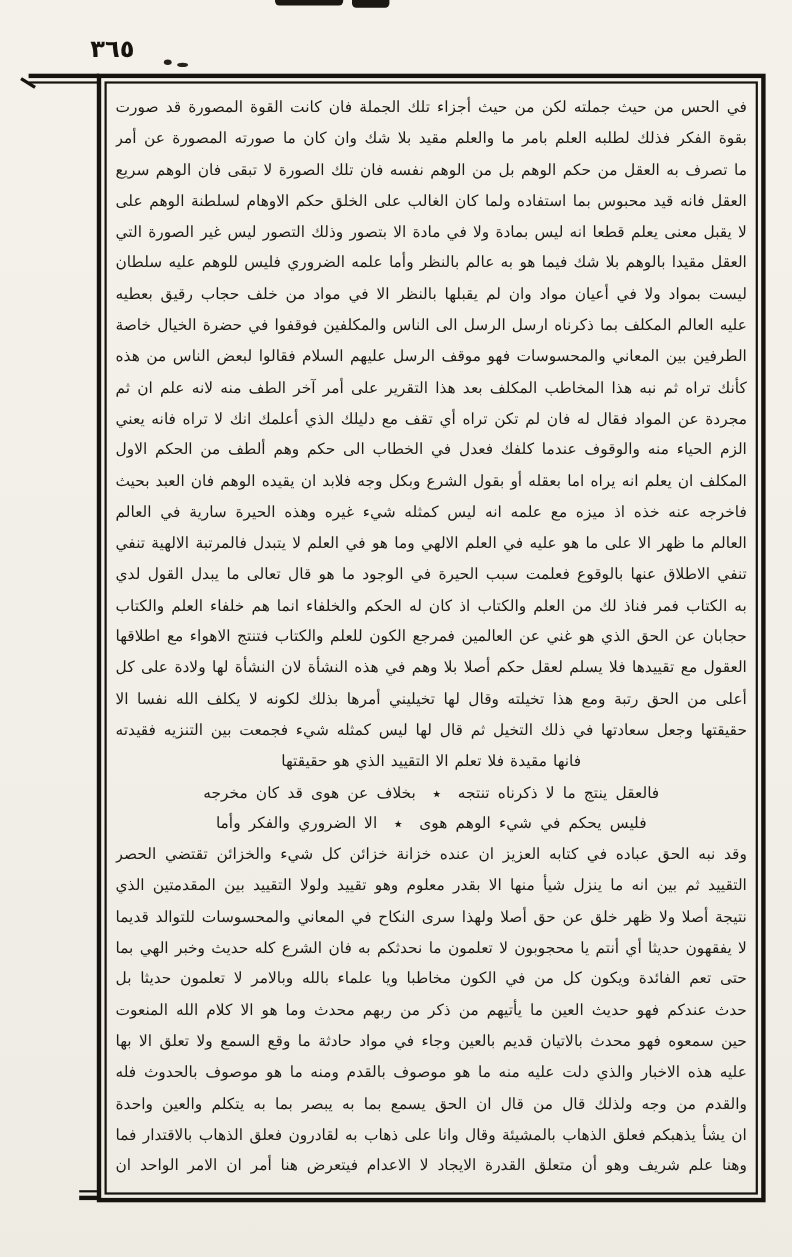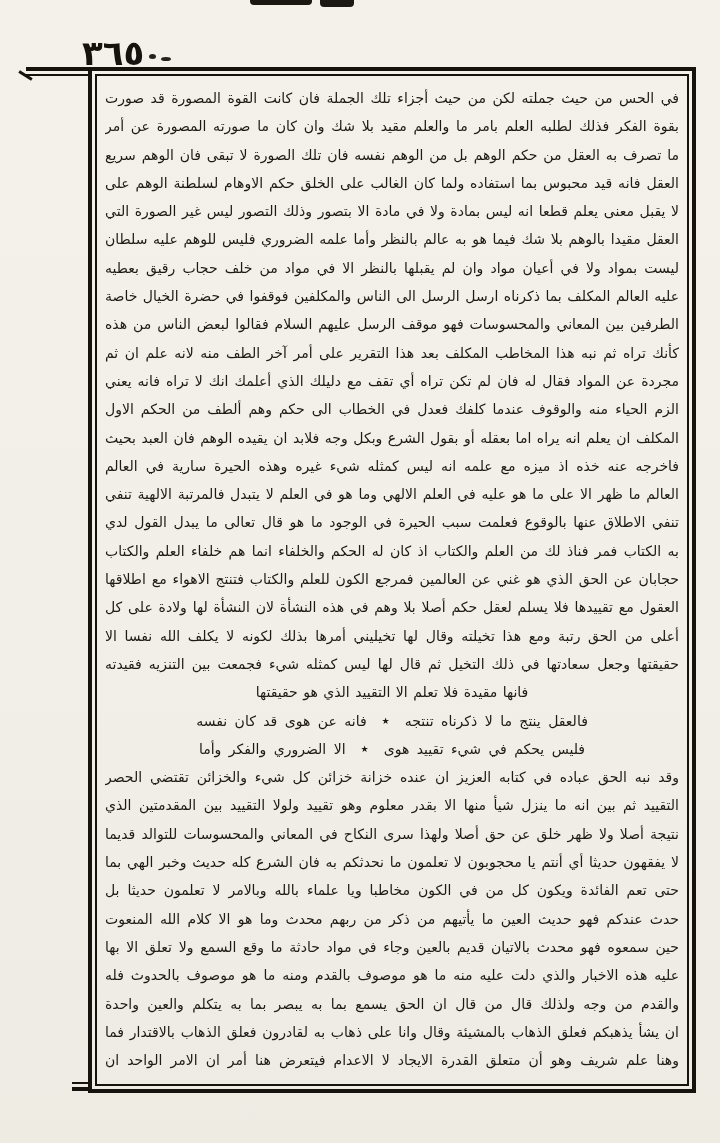"٣٦٥" .page-number { font-size: 34px -> 22px }
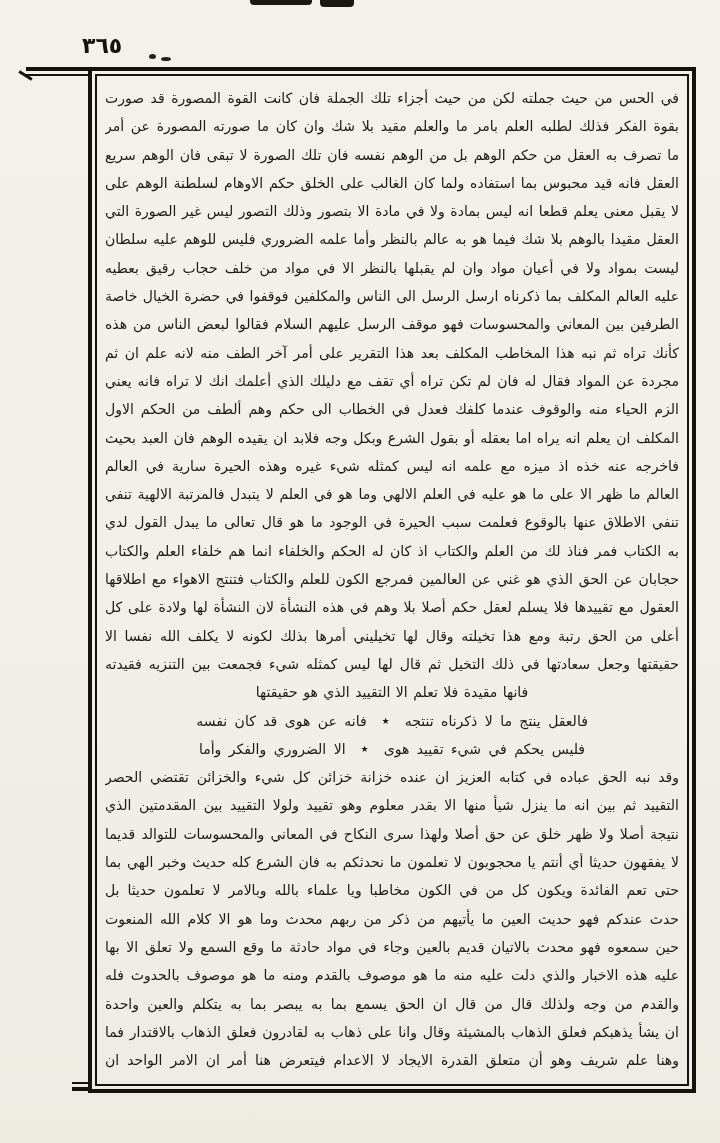"فانه عن هوى قد كان" span.hemi { text: فانه عن هوى قد كان نفسه -> بخلاف عن هوى قد كان مخرجه }
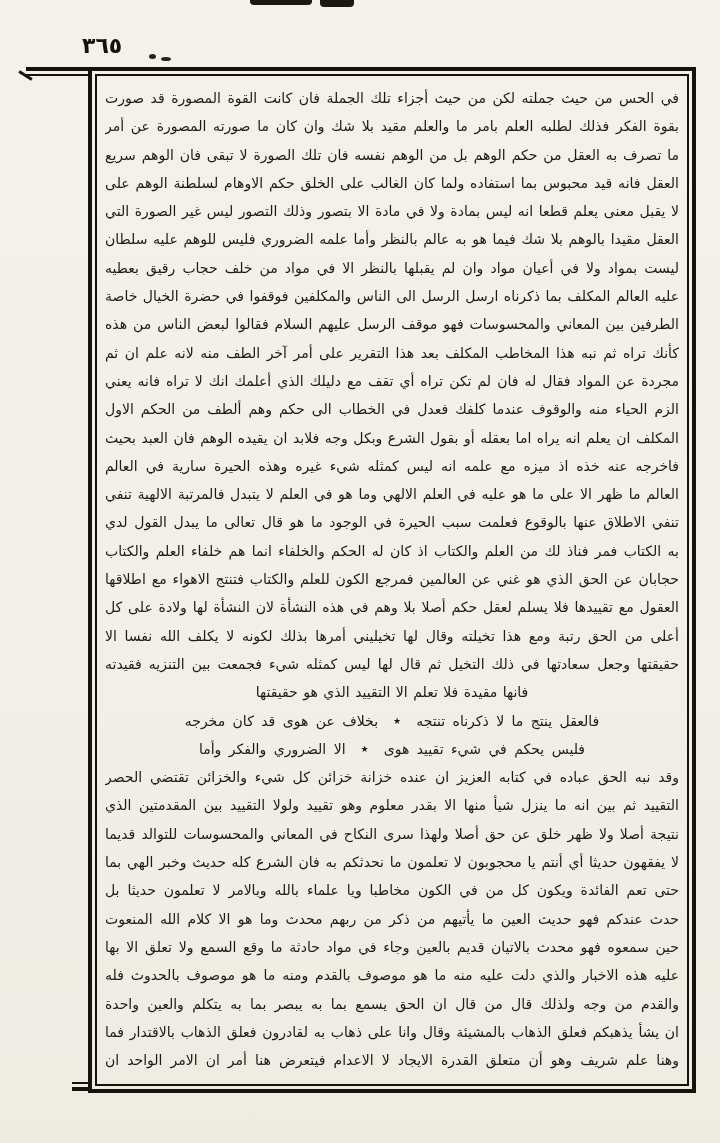"فليس يحكم في شيء تقييد" span.hemi { text: تقييد -> الوهم }
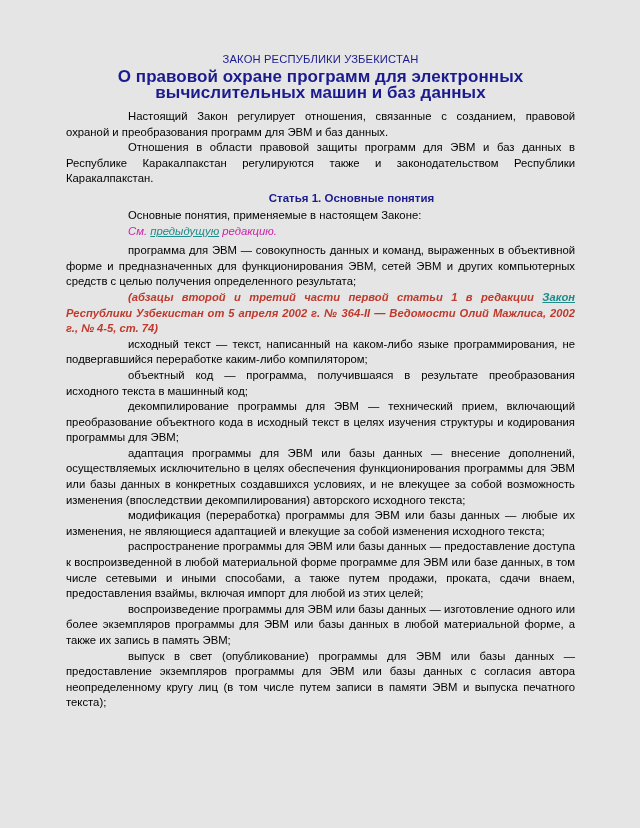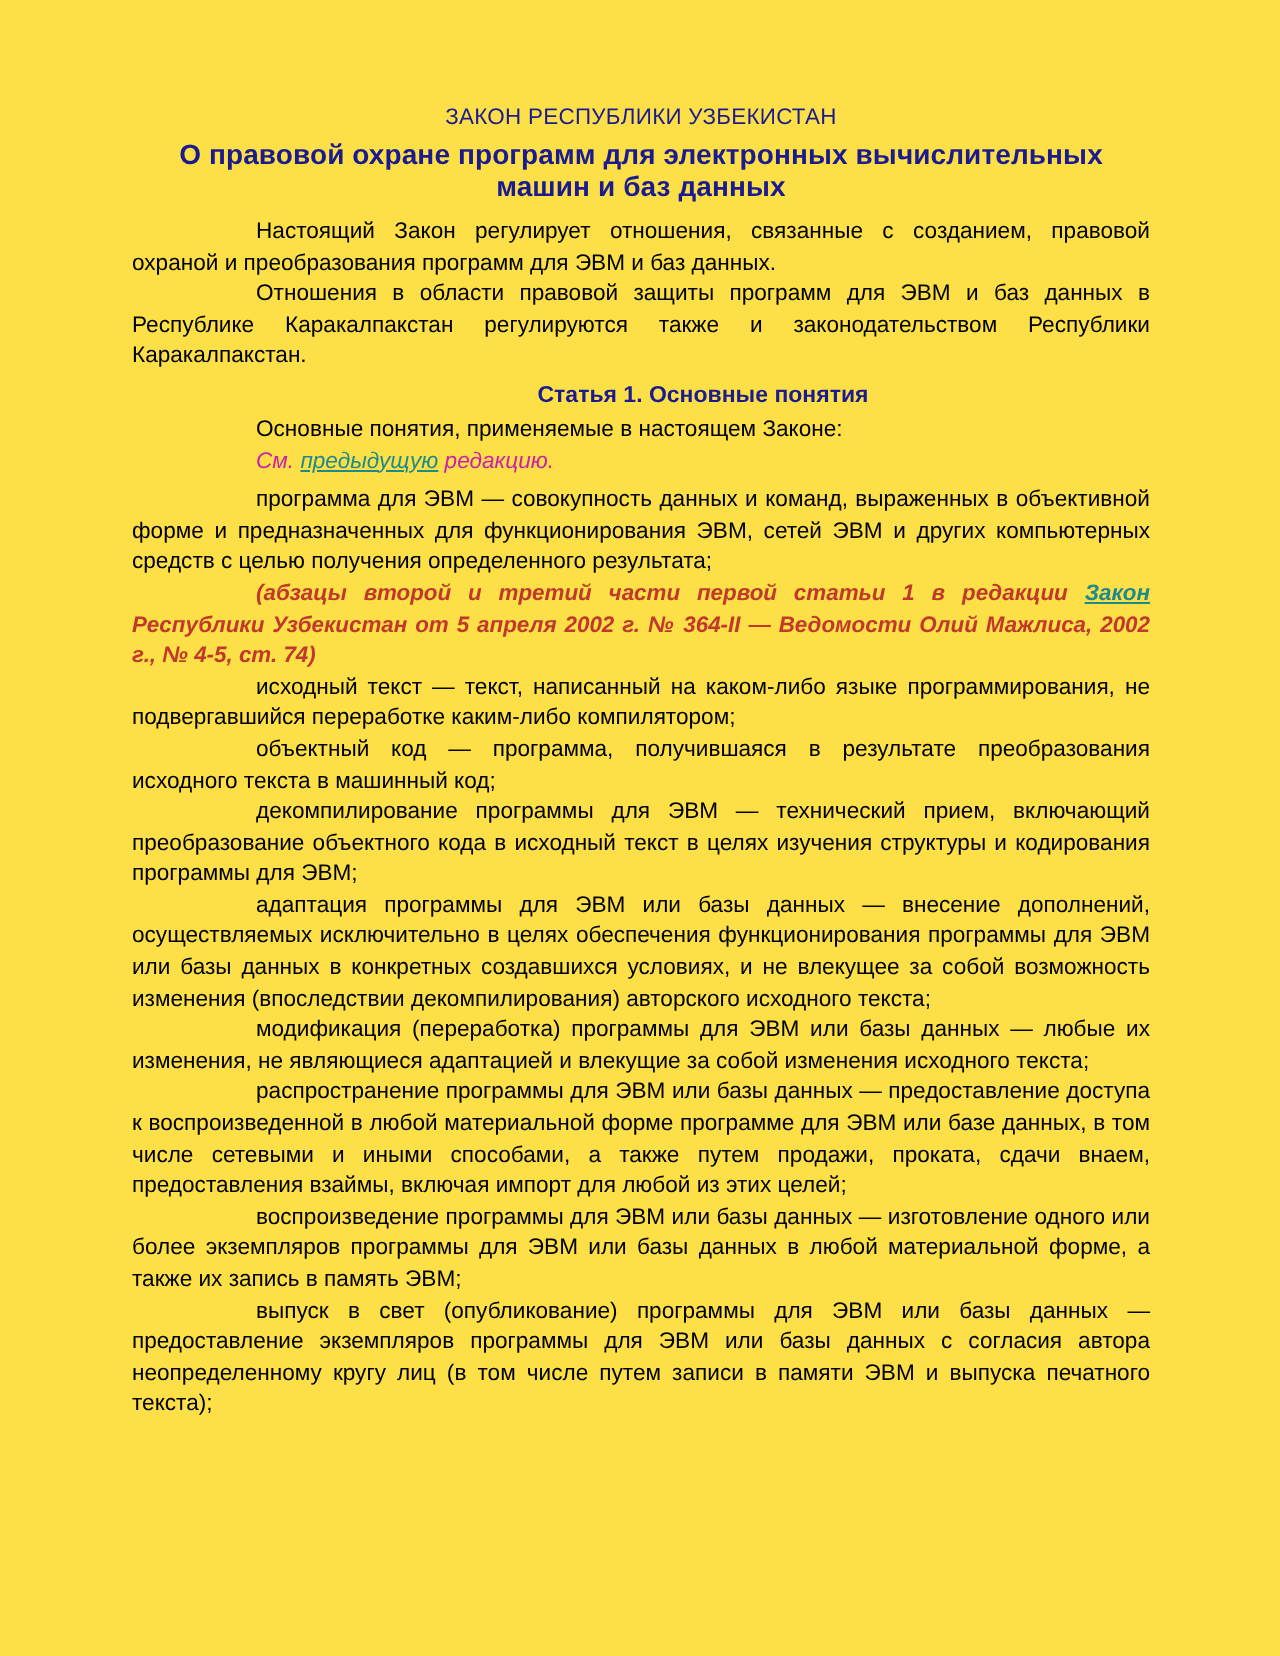"ЗАКОН РЕСПУБЛИКИ УЗБЕКИСТАН" #page { background: #fde047 -> #e5e5e5 }
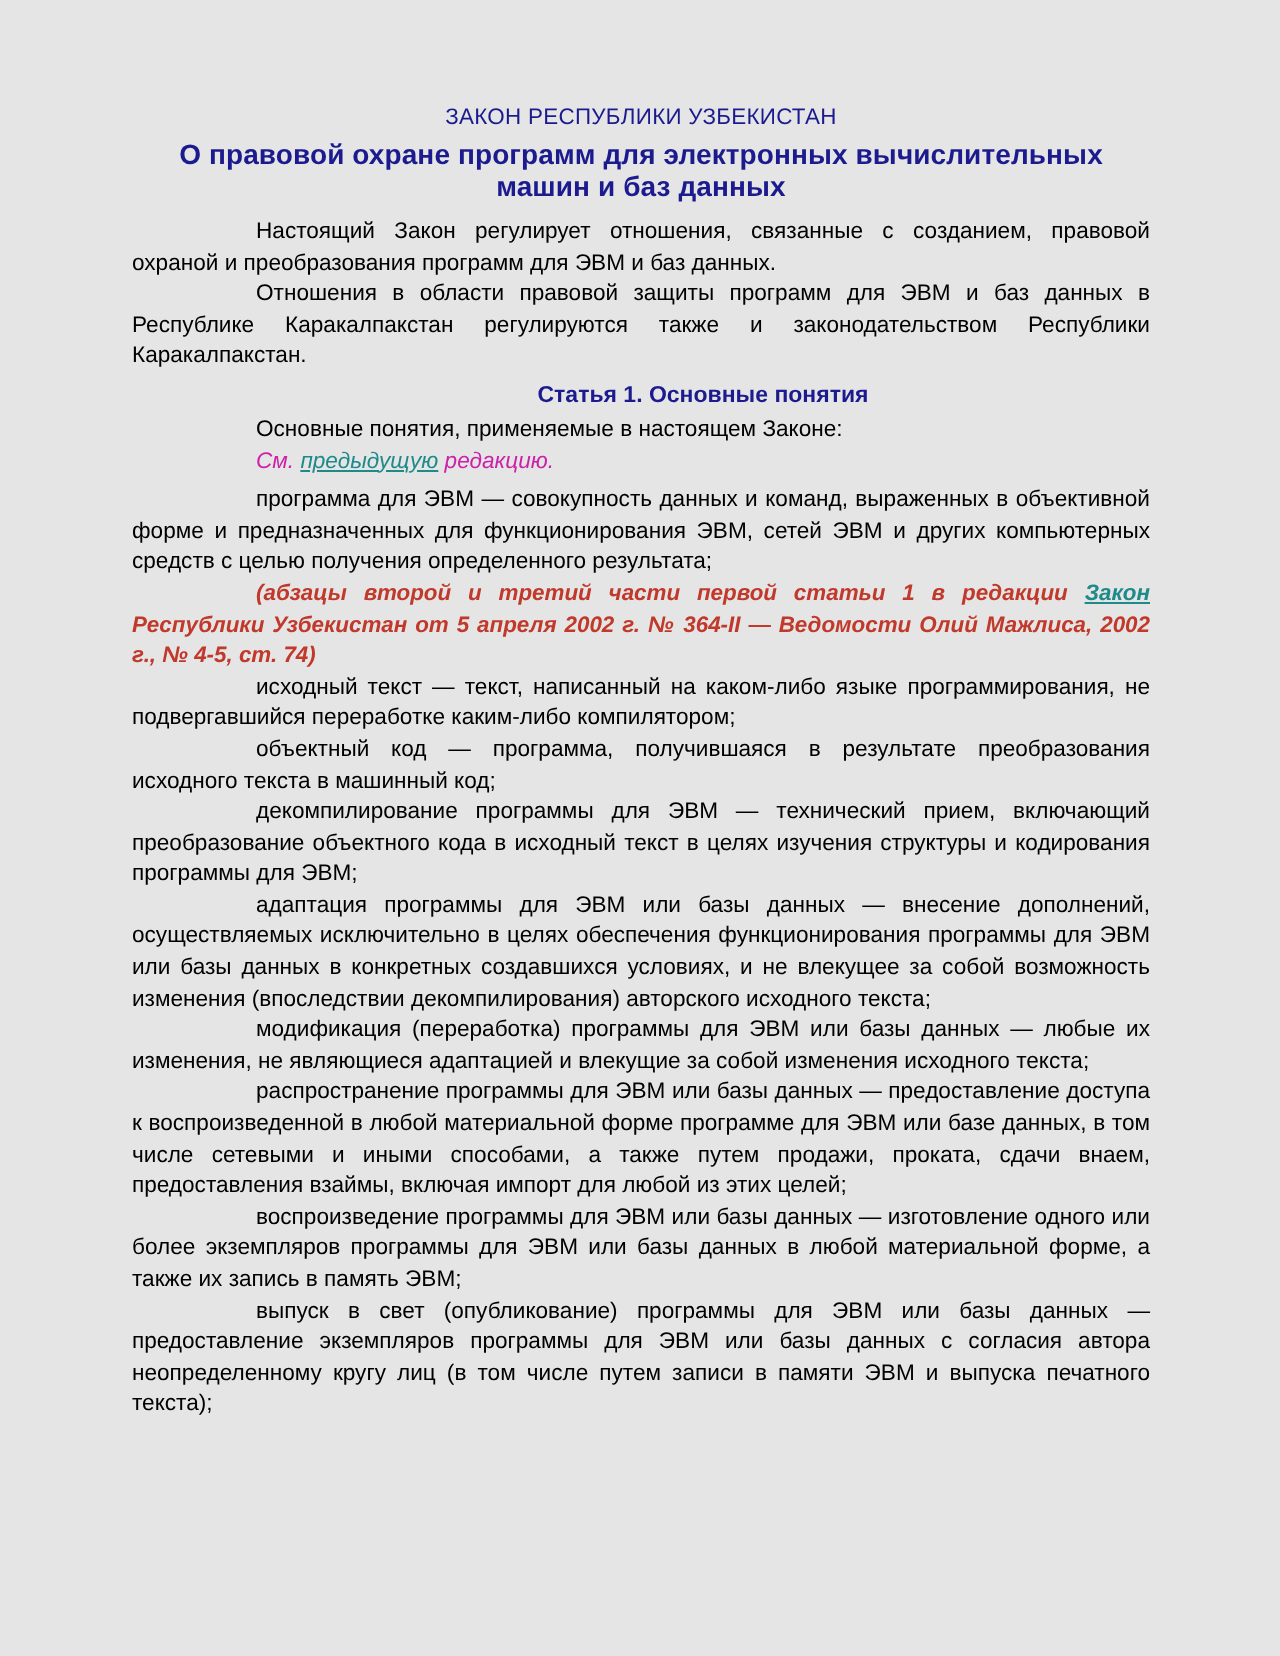"О правовой охране программ для" .doc-title-line2 { font-size: 14px -> 17px }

———

Here the records must be restated exactly, minus any images.

"٣٦٥" .page-number { font-size: 34px -> 22px }
"فانه عن هوى قد كان" span.hemi { text: فانه عن هوى قد كان نفسه -> بخلاف عن هوى قد كان مخرجه }
"فليس يحكم في شيء تقييد" span.hemi { text: تقييد -> الوهم }
"ЗАКОН РЕСПУБЛИКИ УЗБЕКИСТАН" #page { background: #fde047 -> #e5e5e5 }
"О правовой охране программ для" .doc-title-line2 { font-size: 14px -> 17px }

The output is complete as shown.